A. iNM strengthens visual perception and visual imagery networks: 1) and 2) High-resolution anatomical images were acquired and registered to the Siemens’ console computer; 3) Each participant’s individualized MT and MST networks were delineated and contoured; 4) iNM data extracted from individualized networks was preprocessed and general linear modeling was used to decode each coherence level in real-time every TR=2 sec (yellow line denotes the time series during green, purple, and black periods representing up or down direction at coherence level C100, C33, and baseline-random motion period, respectively); 5) The BOLD signal intensity and spatial extent (individualized network) for each direction was computed via a GLM, and beta weights were updated, see Fig. 1B. 6) iNM interface shows the extent of the circle filled, which directly corresponds to the percent upregulation (red fill) or downregulation (blue fill) of the BOLD signal intensity and spatial extent.
B. Task design: The study was performed over two days in which 5 control and 5 iNM runs were completed in an alternating fashion. Each run was performed in a temporal sequence that included: a coherent motion block lasting 20 seconds interleaved with a 10-second baseline-random motion block. The level of coherence was counterbalanced across runs, and blocks ensuring that the same coherence levels were not stacked back-to-back.

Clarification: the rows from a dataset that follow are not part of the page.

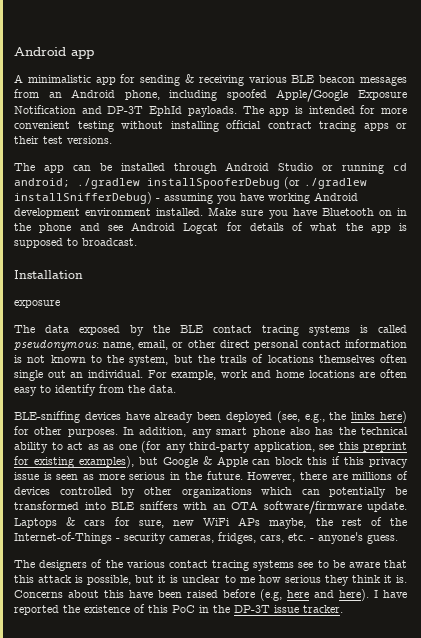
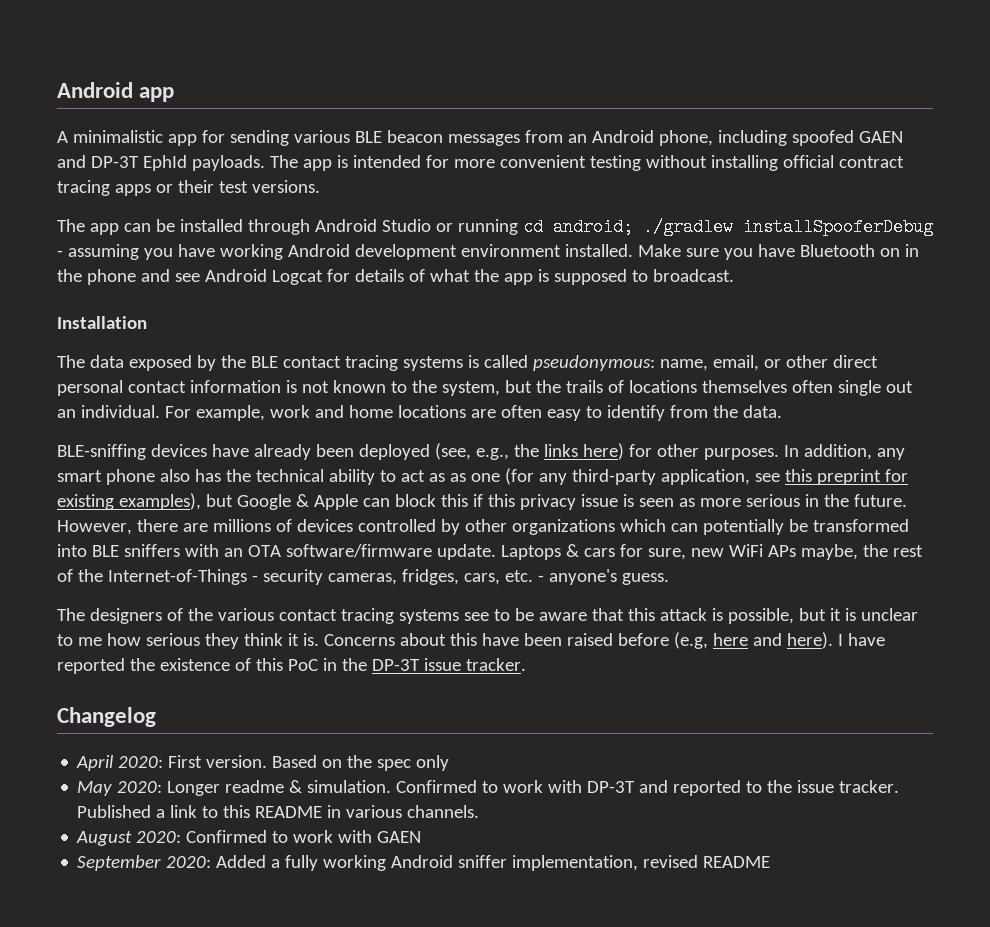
[185,74,244,86] & receiving -> (289, 138) none
[276,89,407,102] [14,105,76,114] Apple/Google Exposure Notification -> [858,131,903,143] GAEN
[284,177,367,189] [14,192,152,204] (or ./gradlew installSnifferDebug) -> (933, 227) none
[14,300,60,308] // exposure -> (147, 322) none
(343, 609) none -> [57,707,156,727] [76,755,450,771] [77,780,900,796] [77,805,480,818] [76,830,422,846] [77,855,771,871] // Changelog // April 2020: First version. Based on the spec only // May 2020: Longer readme & simulation. Confirmed to work with DP-3T and reported to the issue tracker. Published a link to this README in various channels. // August 2020: Confirmed to work with GAEN // September 2020: Added a fully working Android sniffer implementation, revised README

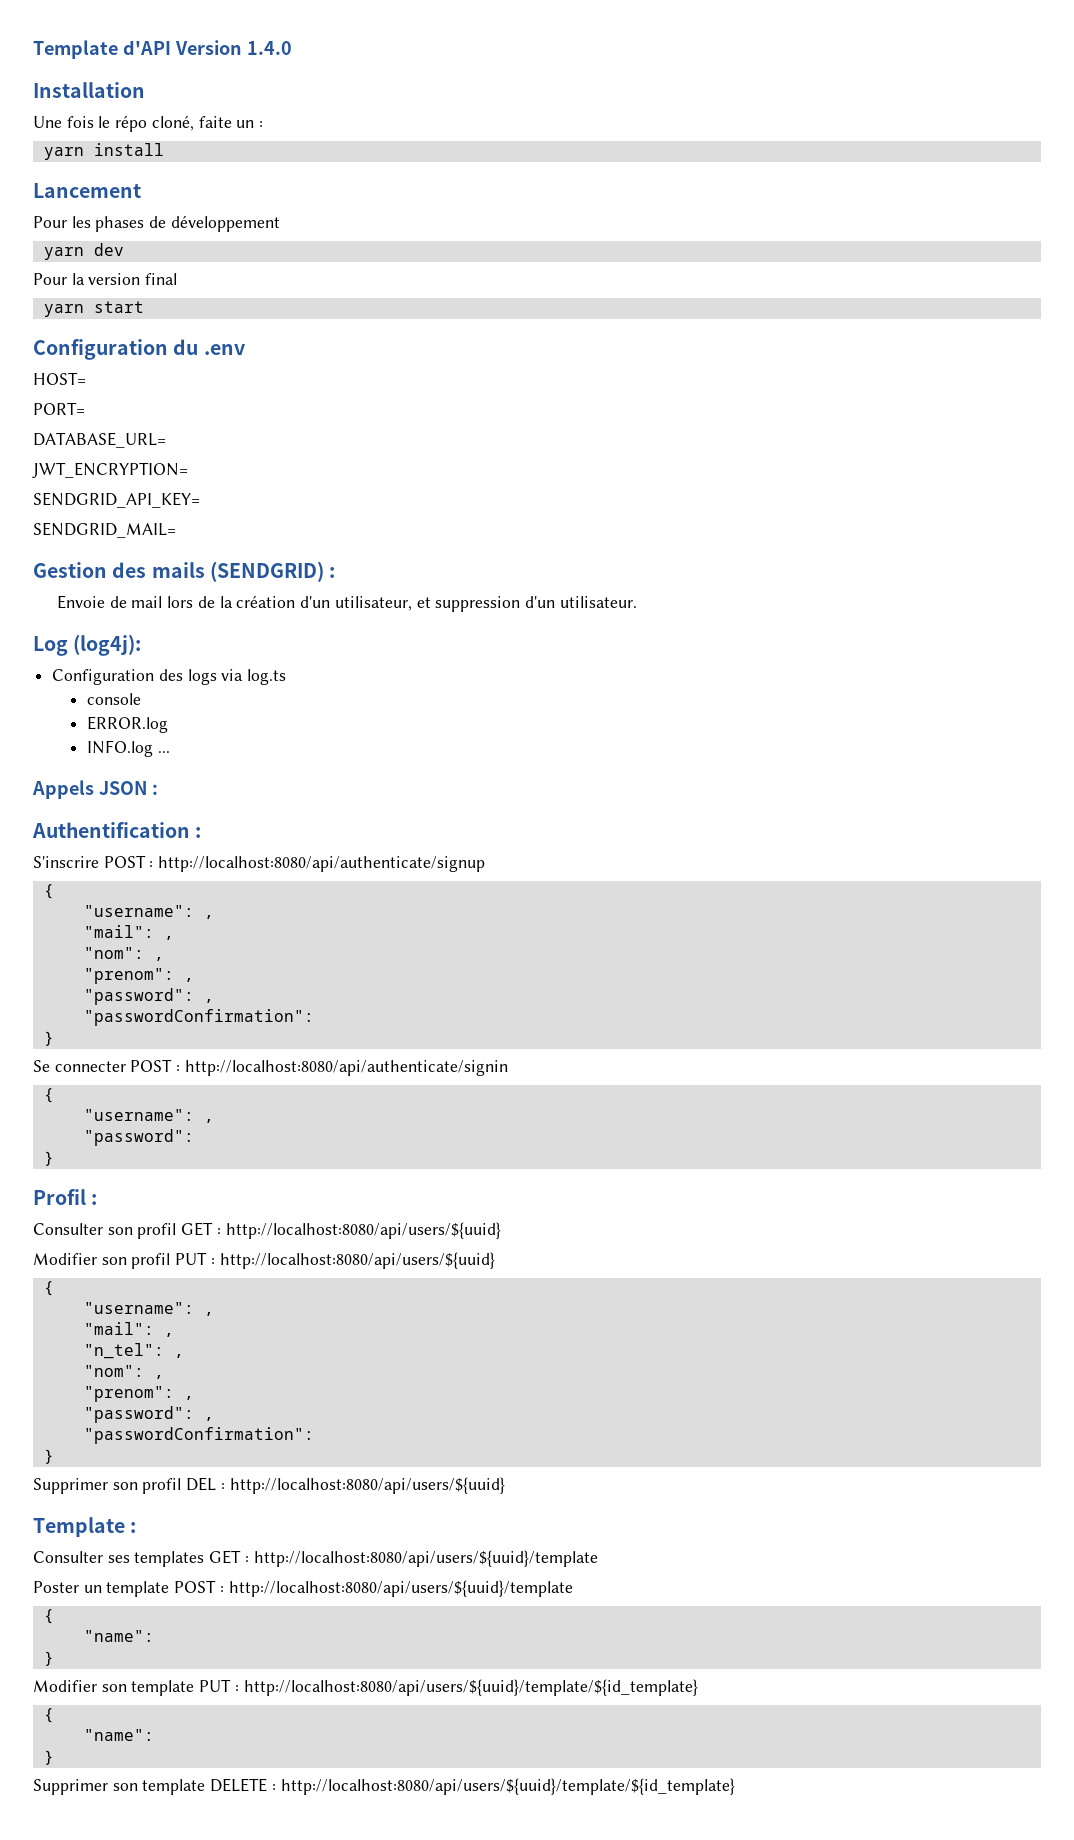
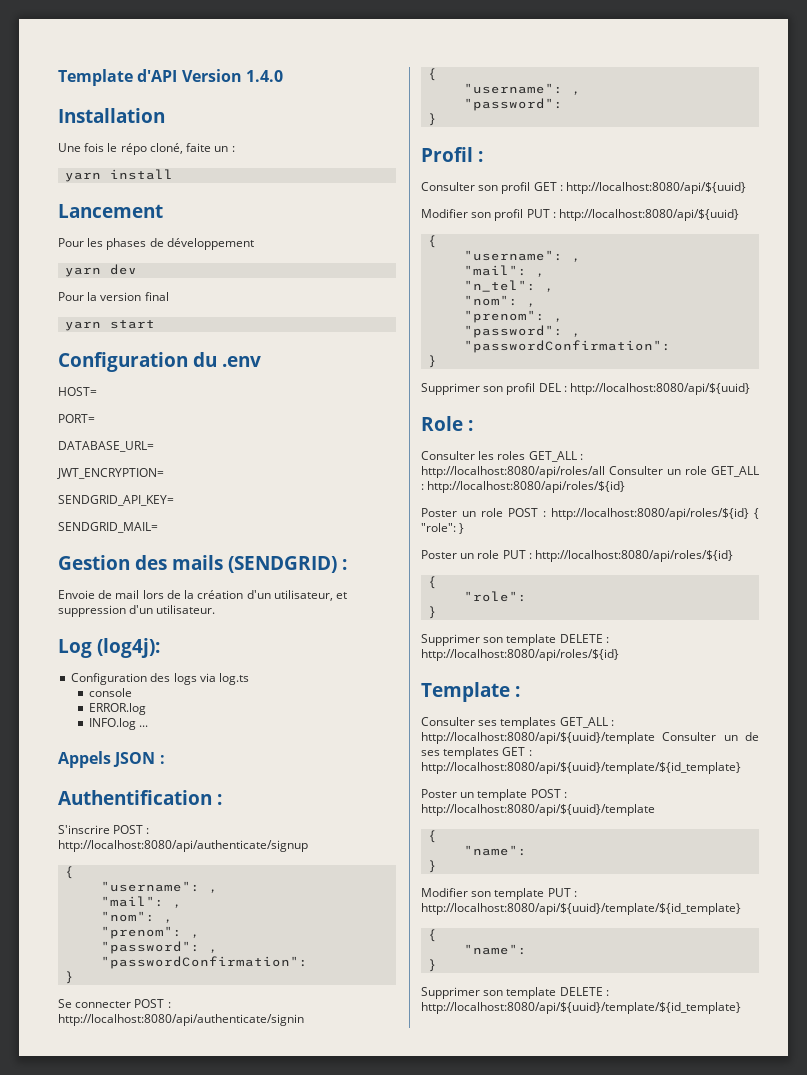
[225,1222,501,1239] http://localhost:8080/api/users/${uuid} -> [566,182,747,194] http://localhost:8080/api/${uuid}
[219,1252,495,1269] http://localhost:8080/api/users/${uuid} -> [559,209,740,221] http://localhost:8080/api/${uuid}
[229,1477,505,1494] http://localhost:8080/api/users/${uuid} -> [570,383,751,395] [421,416,473,431] [421,451,583,462] [421,466,759,478] [421,481,626,493] [421,508,759,520] [421,523,465,534] [421,550,734,562] [428,576,438,589] [464,591,528,602] [428,606,438,619] [421,634,609,646] [421,649,619,661] http://localhost:8080/api/${uuid} // Role : // Consulter les roles GET_ALL : http://localhost:8080/api/roles/all Consulter un role GET_ALL : http://localhost:8080/api/roles/${id} // Poster un role POST : http://localhost:8080/api/roles/${id} { "role": } // Poster un role PUT : http://localhost:8080/api/roles/${id} // { // "role": // } // Supprimer son template DELETE : http://localhost:8080/api/roles/${id}
[209,1550,598,1567] GET : http://localhost:8080/api/users/${uuid}/template -> [559,717,614,728] [421,732,759,744] [421,747,532,759] [421,762,741,774] GET_ALL : http://localhost:8080/api/${uuid}/template Consulter un de ses templates GET : http://localhost:8080/api/${uuid}/template/${id_template}
[228,1580,573,1597] http://localhost:8080/api/users/${uuid}/template -> [421,804,655,816] http://localhost:8080/api/${uuid}/template
[243,1679,698,1696] http://localhost:8080/api/users/${uuid}/template/${id_template} -> [421,903,741,915] http://localhost:8080/api/${uuid}/template/${id_template}
[280,1778,735,1795] http://localhost:8080/api/users/${uuid}/template/${id_template} -> [421,1002,741,1014] http://localhost:8080/api/${uuid}/template/${id_template}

C. Computation of the iNM signal: The neuromodulation stimulus was calculated as a percent change of the BOLD signal intensity during the task compared to the baseline-random motion block during each control run which served as a reference. If the percent BOLD signal change during a 2-sec interval was higher than the 10th percentile, the iNM interface indicated a 10% upregulation, and if less than the 10th percentile, the iNM interface indicated downregulation.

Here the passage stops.